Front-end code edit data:
◆ ◆ ◆ ◆

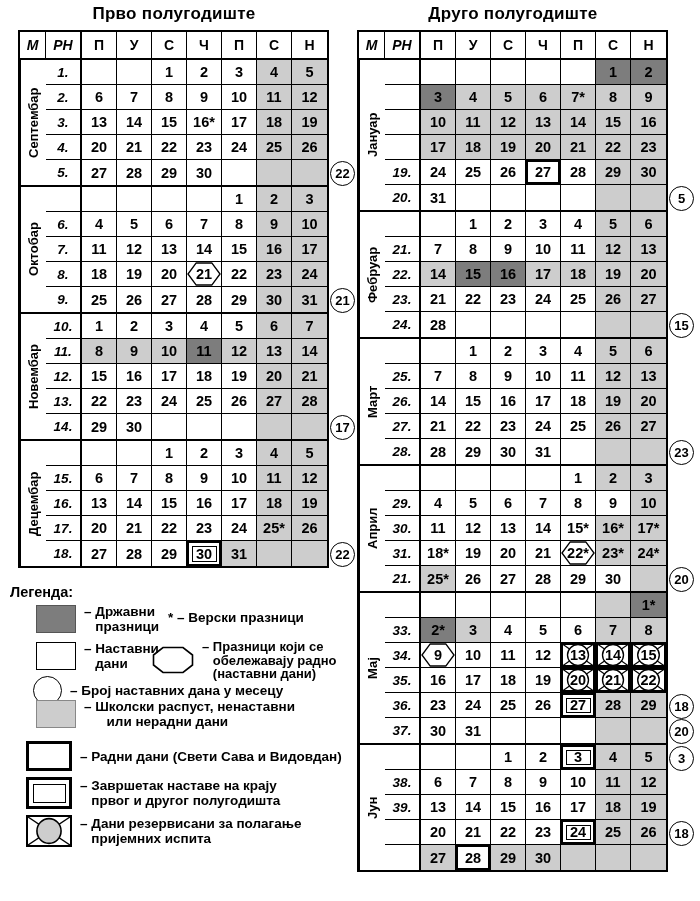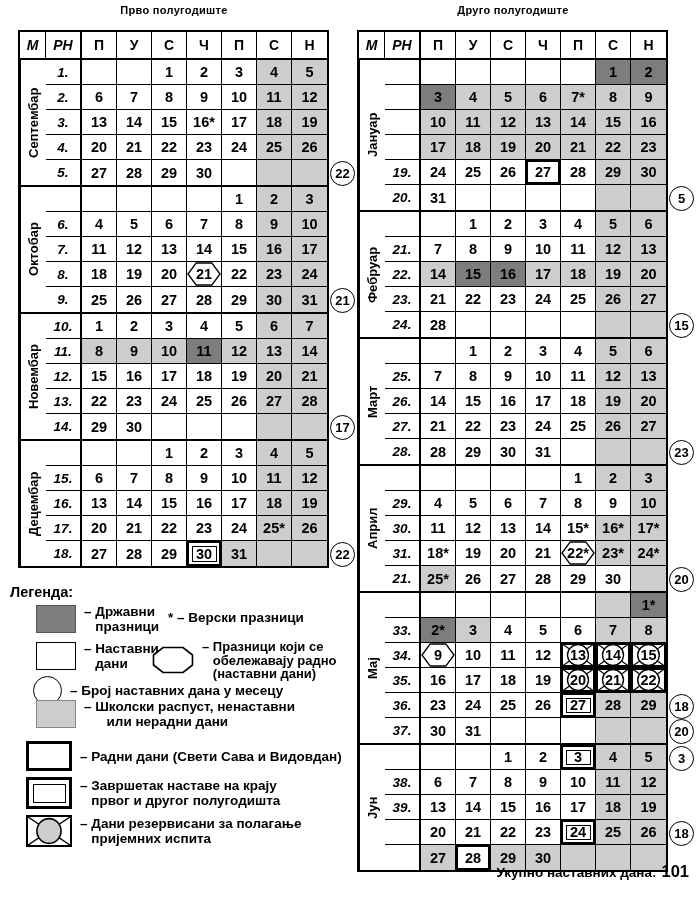"Прво полугодиште" .sem-title { font-size: 11px -> 17px }
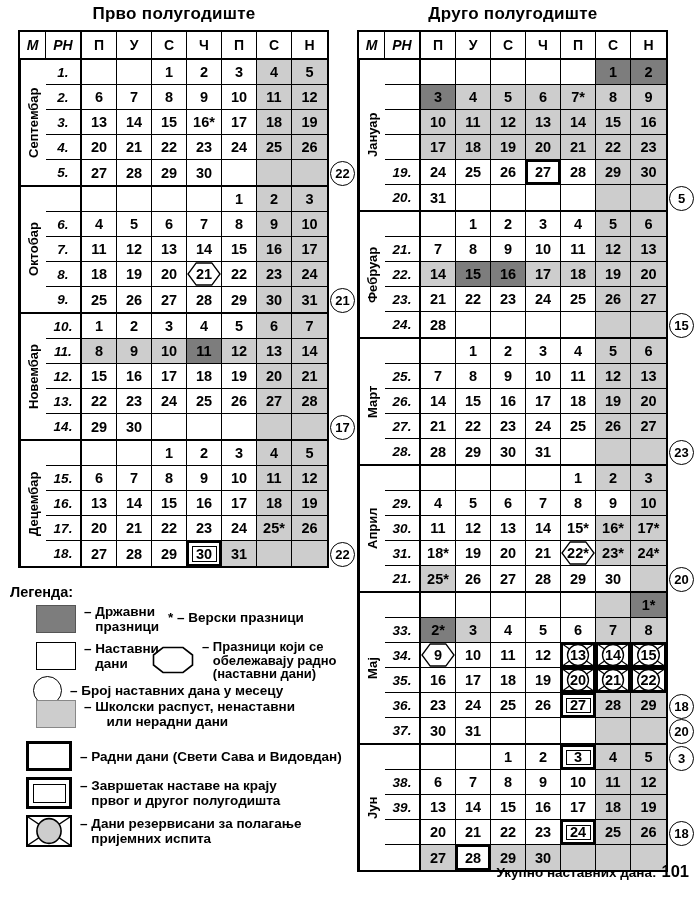"Укупно наставних дана: 101" div.total { html: <div><span>Укупно наставних дана:</span><span>101</span></div> -> none }
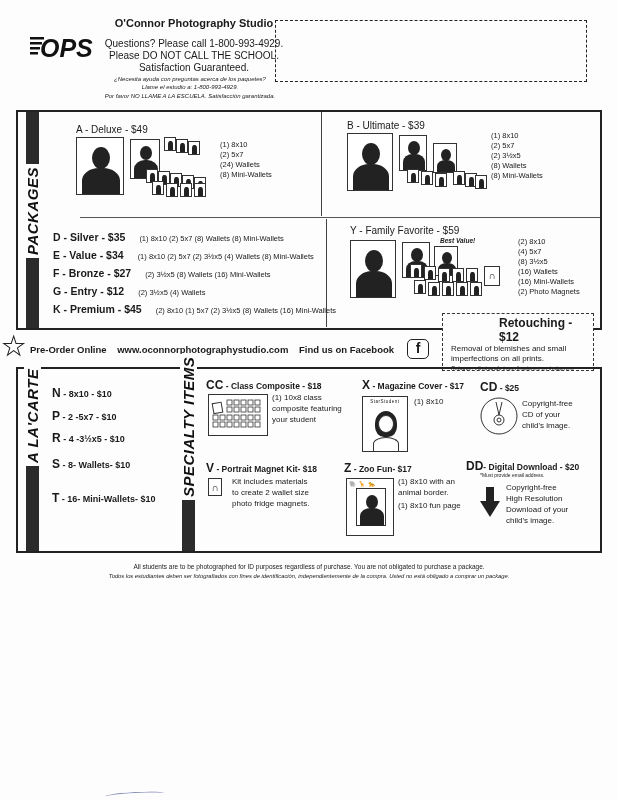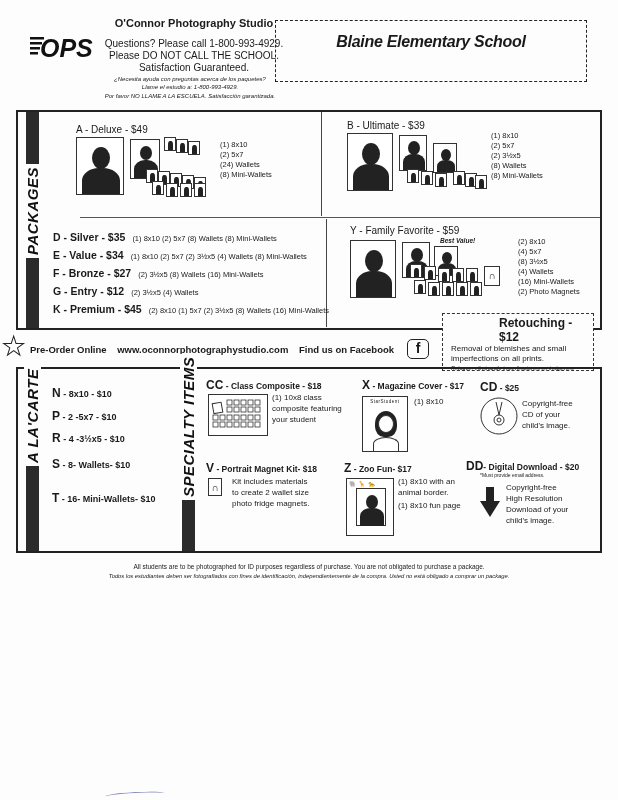"Blaine Elementary School" div { html: <div>Blaine Elementary School</div> -> none }
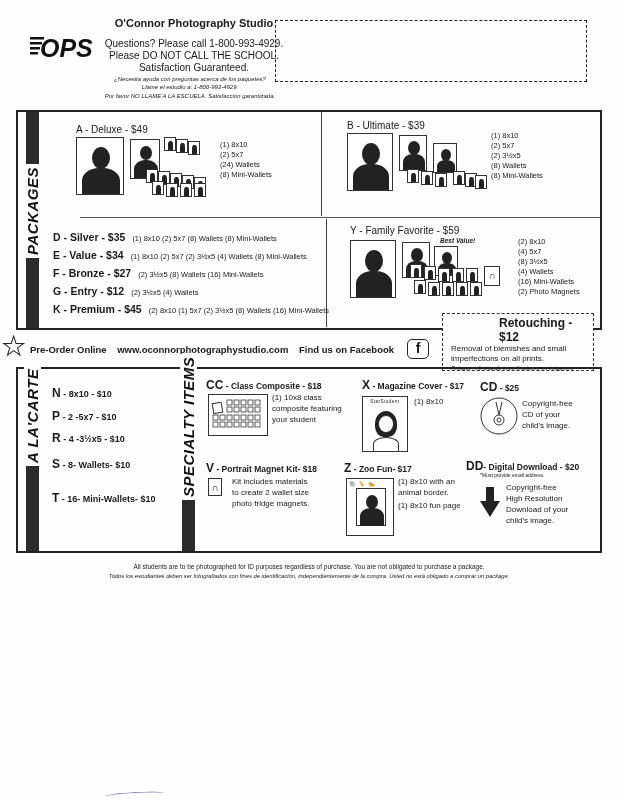"D - Silver - $35" .pkg-line b { margin-right: 7px -> 14px }
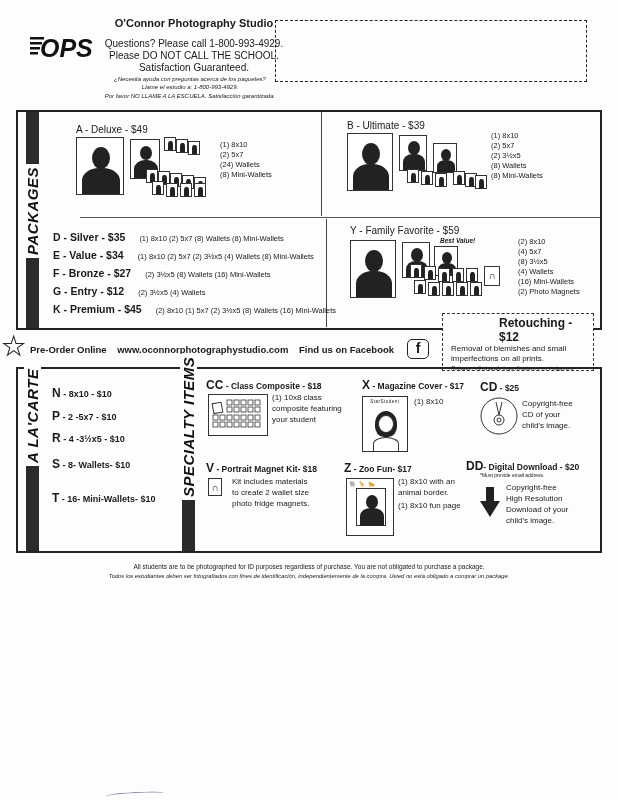"(4) Wallets" div { text: 4 -> 16 }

◆ ◆ ◆ ◆

# Task objective
Your answer must be exactly the lines from the one containing "margin-right: 7px ->" through the last line of the records above, both included, with every picture left out.

# Response to this exercise
"D - Silver - $35" .pkg-line b { margin-right: 7px -> 14px }
"(4) Wallets" div { text: 4 -> 16 }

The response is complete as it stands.